Use the entries below and reproduce exactly the lines from the one containing "- Whether or not to include baseline" down to the one containing "as described above.", both of them included.
◇ ◇ ◇ ◇ ◇
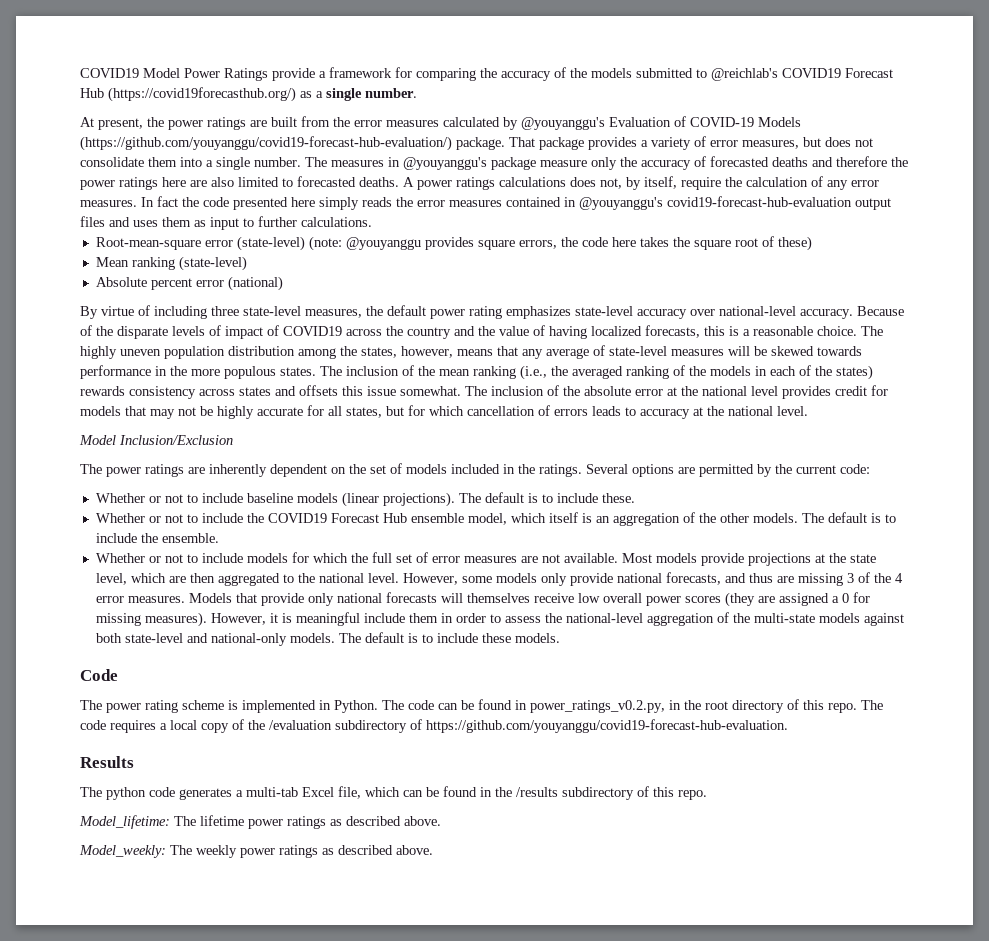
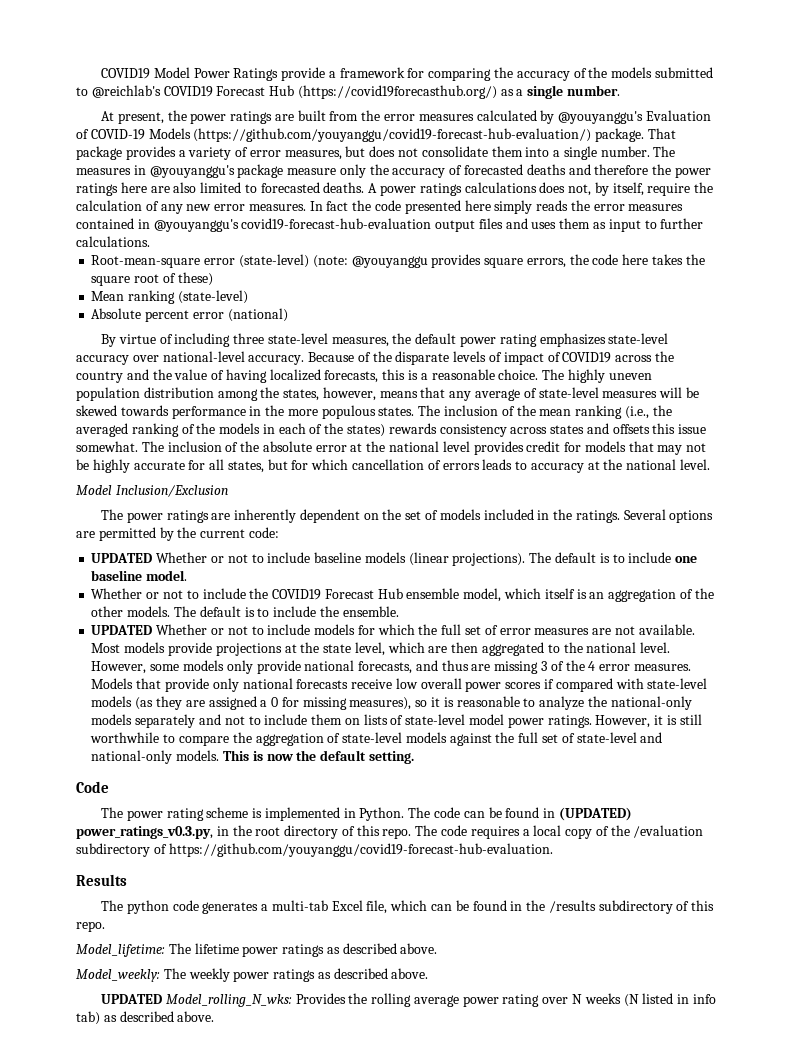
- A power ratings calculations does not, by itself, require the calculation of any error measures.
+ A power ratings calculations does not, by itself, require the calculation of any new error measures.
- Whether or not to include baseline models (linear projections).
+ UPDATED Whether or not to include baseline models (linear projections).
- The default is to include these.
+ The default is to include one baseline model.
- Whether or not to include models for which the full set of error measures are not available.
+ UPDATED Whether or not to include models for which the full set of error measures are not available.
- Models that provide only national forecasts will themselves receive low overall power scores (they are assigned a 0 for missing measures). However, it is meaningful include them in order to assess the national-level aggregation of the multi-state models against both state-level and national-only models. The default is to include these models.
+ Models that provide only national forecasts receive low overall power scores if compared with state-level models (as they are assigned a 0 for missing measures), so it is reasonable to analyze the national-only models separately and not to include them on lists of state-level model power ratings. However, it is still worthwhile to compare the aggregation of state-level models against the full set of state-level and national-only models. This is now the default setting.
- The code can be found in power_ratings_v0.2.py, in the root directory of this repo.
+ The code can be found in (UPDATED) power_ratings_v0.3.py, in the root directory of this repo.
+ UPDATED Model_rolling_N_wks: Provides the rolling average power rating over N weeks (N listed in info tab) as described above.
◇ ◇ ◇ ◇ ◇
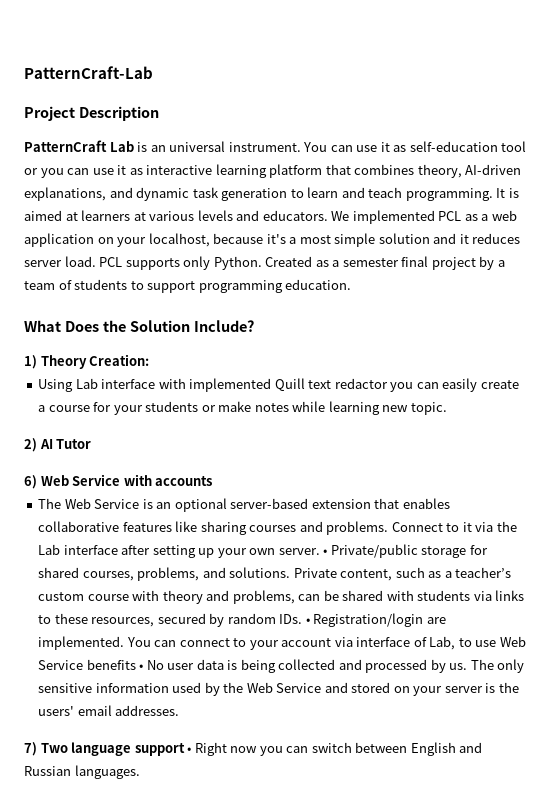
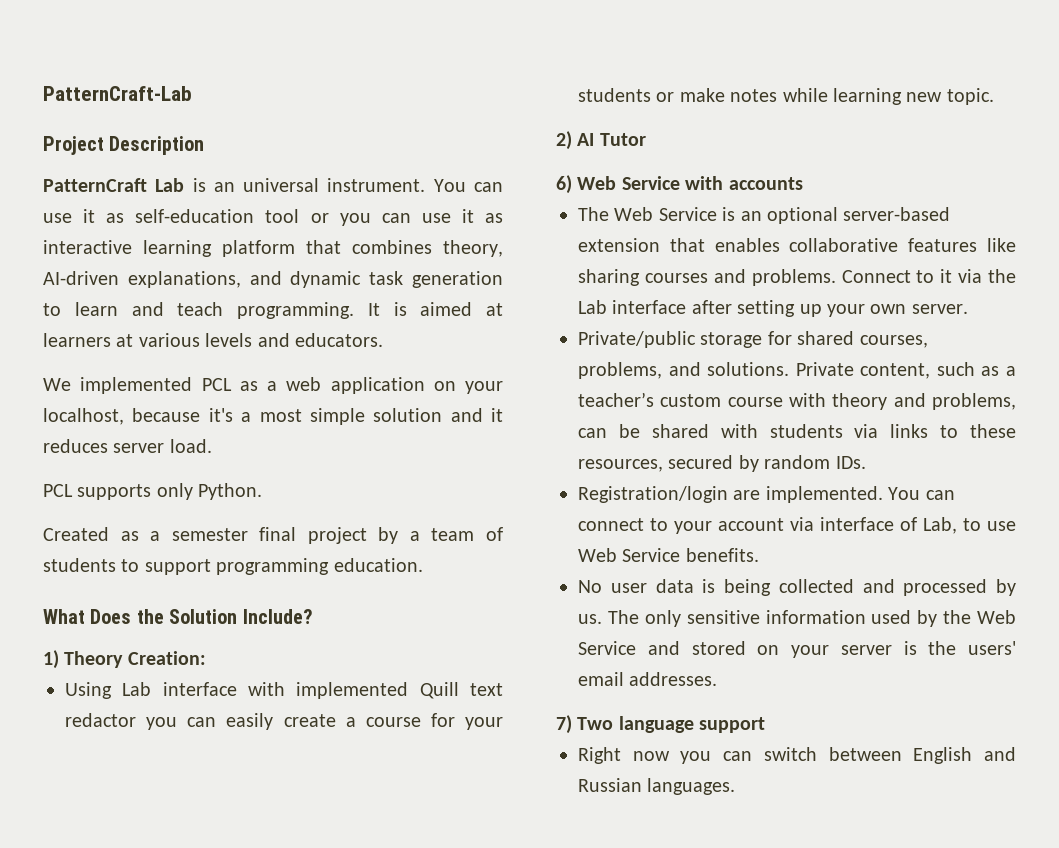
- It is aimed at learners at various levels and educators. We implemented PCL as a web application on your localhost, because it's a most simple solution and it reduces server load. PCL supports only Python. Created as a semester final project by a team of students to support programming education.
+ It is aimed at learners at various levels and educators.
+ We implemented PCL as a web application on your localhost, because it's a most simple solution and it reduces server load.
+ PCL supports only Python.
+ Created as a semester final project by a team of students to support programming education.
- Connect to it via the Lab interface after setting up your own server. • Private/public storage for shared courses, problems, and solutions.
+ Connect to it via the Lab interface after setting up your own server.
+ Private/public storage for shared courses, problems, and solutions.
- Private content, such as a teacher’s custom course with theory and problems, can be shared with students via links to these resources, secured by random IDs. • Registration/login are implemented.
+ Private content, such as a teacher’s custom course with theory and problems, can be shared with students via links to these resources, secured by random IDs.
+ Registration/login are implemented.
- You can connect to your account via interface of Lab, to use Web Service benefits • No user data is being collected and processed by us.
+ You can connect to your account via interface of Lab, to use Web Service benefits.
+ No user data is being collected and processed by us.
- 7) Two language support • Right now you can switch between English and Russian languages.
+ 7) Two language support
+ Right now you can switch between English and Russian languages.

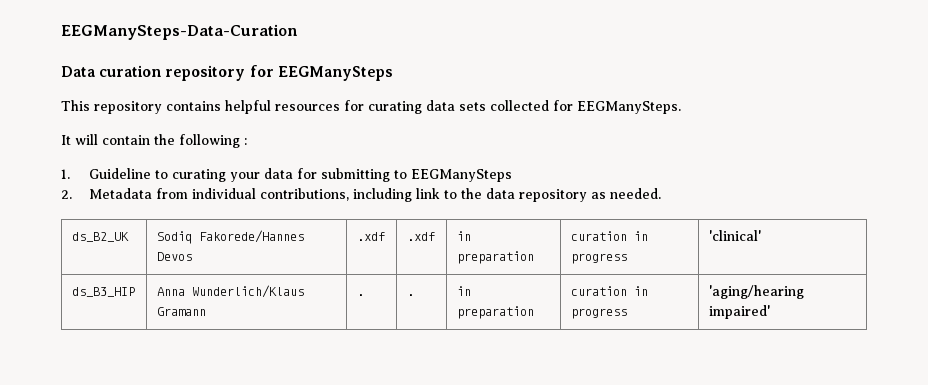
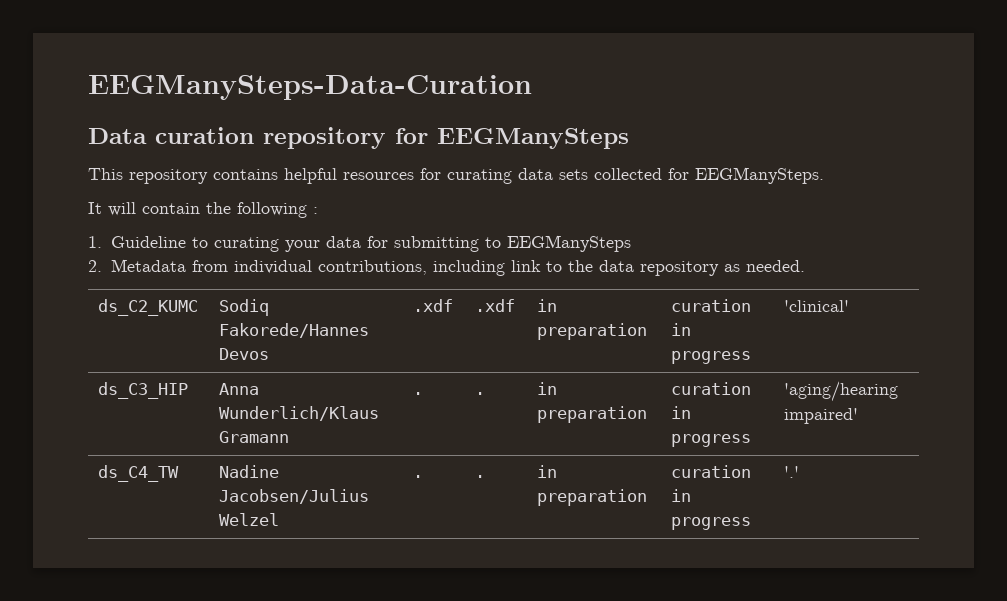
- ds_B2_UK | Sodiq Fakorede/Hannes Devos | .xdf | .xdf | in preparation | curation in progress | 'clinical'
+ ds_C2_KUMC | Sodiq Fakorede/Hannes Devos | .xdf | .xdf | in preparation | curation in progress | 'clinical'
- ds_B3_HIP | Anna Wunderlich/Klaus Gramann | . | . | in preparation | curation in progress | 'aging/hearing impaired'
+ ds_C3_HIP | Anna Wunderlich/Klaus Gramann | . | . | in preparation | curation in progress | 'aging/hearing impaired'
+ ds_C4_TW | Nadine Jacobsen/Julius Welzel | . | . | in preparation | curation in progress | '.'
◇ ◇ ◇ ◇ ◇
§ TASK SOLUTION:
- Whether or not to include baseline models (linear projections).
+ UPDATED Whether or not to include baseline models (linear projections).
- The default is to include these.
+ The default is to include one baseline model.
- Whether or not to include models for which the full set of error measures are not available.
+ UPDATED Whether or not to include models for which the full set of error measures are not available.
- Models that provide only national forecasts will themselves receive low overall power scores (they are assigned a 0 for missing measures). However, it is meaningful include them in order to assess the national-level aggregation of the multi-state models against both state-level and national-only models. The default is to include these models.
+ Models that provide only national forecasts receive low overall power scores if compared with state-level models (as they are assigned a 0 for missing measures), so it is reasonable to analyze the national-only models separately and not to include them on lists of state-level model power ratings. However, it is still worthwhile to compare the aggregation of state-level models against the full set of state-level and national-only models. This is now the default setting.
- The code can be found in power_ratings_v0.2.py, in the root directory of this repo.
+ The code can be found in (UPDATED) power_ratings_v0.3.py, in the root directory of this repo.
+ UPDATED Model_rolling_N_wks: Provides the rolling average power rating over N weeks (N listed in info tab) as described above.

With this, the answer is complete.